Soner Sert’in ilk uzun metraj filminin oyuncu kadrosunda Nazan Kesal, Buçe Buse Kahraman,
Reha Özcan, Şerif Erol, Benian Dönmez, Name Önal ve Altay Yıldız yer alıyor. Usta oyuncular için yorum yapmama gerek yok yine çok iyi oynuyorlar. Filmde dikkat çeken isim ise eltiyi oynayan Name Önal… Tam elti olmuş diyebilirim. Bir kadın olarak evlilik içindeki mutsuzluğu ise çoğu kadının yaşadığı bir durum ve çok gerçekçi.
Filmin konusu kısaca şöyle;
Nişan töreni için kız tarafının evinde aileler bir araya toplanır. Kısa sürede gerginliklerini atan aileler rahat tavırlarla sohbet ederken damadın geçmiş yıllarda bir cinayet işlediği ortaya çıkar. Bu gelişme, toplumsal cinsiyet rollerinden siyasal meselelere değin bir dizi tartışmanın açılmasına neden olur. Maskelerin atıldığı bu gecede herkesin rolünü layıkıyla yerine getirmeye çalıştığı ortaya çıkar.
Aile yapısını küçük burjuva sınıfı içinde sorgulayan bir film!

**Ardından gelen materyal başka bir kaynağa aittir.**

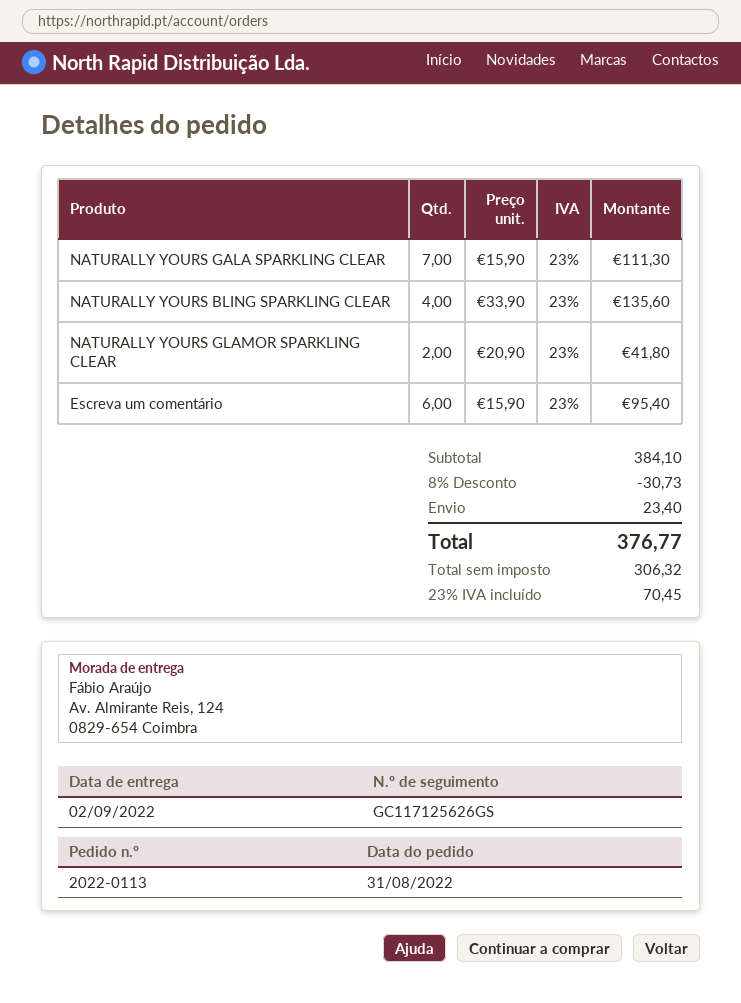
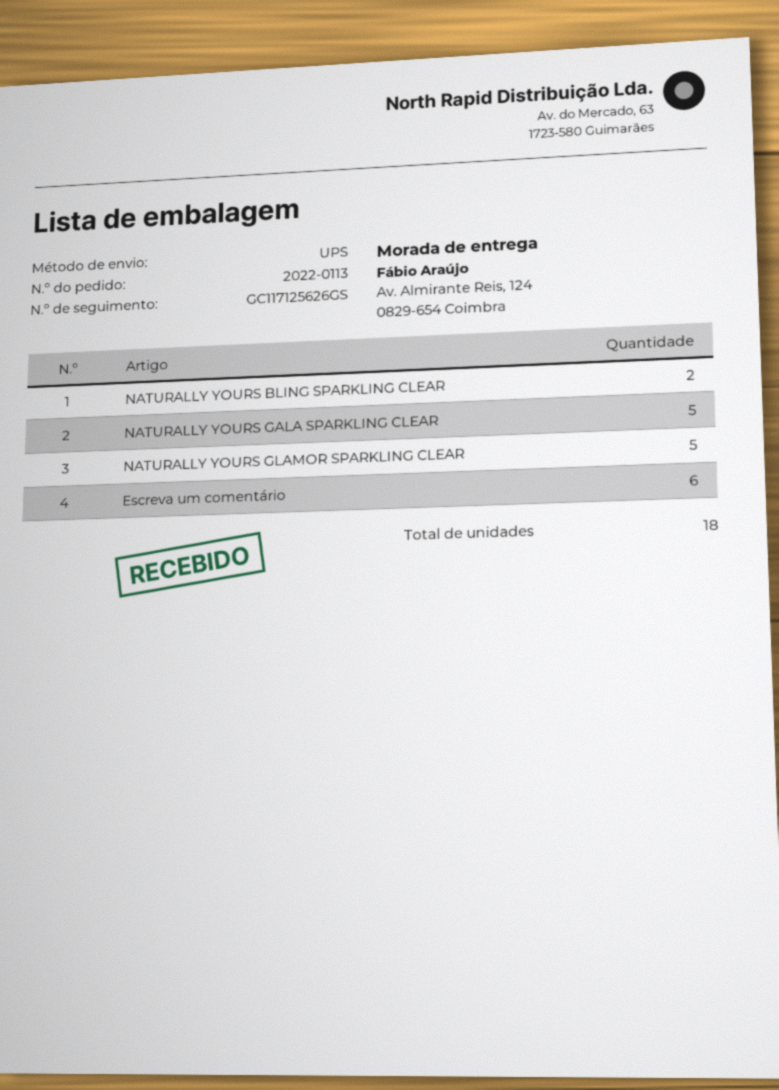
NATURALLY YOURS GALA SPARKLING CLEAR: 7 -> 5
NATURALLY YOURS BLING SPARKLING CLEAR: 4 -> 2
NATURALLY YOURS GLAMOR SPARKLING CLEAR: 2 -> 5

Ekip filmin ardından sorularımızı cevapladı. Yönetmen aynı zamanda filmin senaristi Soner Sert; “Kız isteme gecesinde küçük burjuva taşlaması yapmak istedim ve küçük burjuva kesimin sistemi her anlamda ele geçirdiğini ve bu konuyla ilgili bir derdi olduğunu” belirtti. Ele aldığı derdi iki farklı aile üzerinden o kadar güzel işlemiş ki erdemleri ve erdemsizlikleri diyaloglar üzerinden bir ev ortamında ince ince işliyor. Her karakterin başlangıçta bir erdemi vardı ama olaylar geliştikçe, çıkarlar ortaya çıktıkça karakterlerin her biri işine geldiği gibi bir şekle dönüşüyor. Bu duruma dayanan, duruşunu bozmayan biri olsun ve aynı kalsın istiyorsunuz ama başkomser bile teslim oluyor ve değişiyor.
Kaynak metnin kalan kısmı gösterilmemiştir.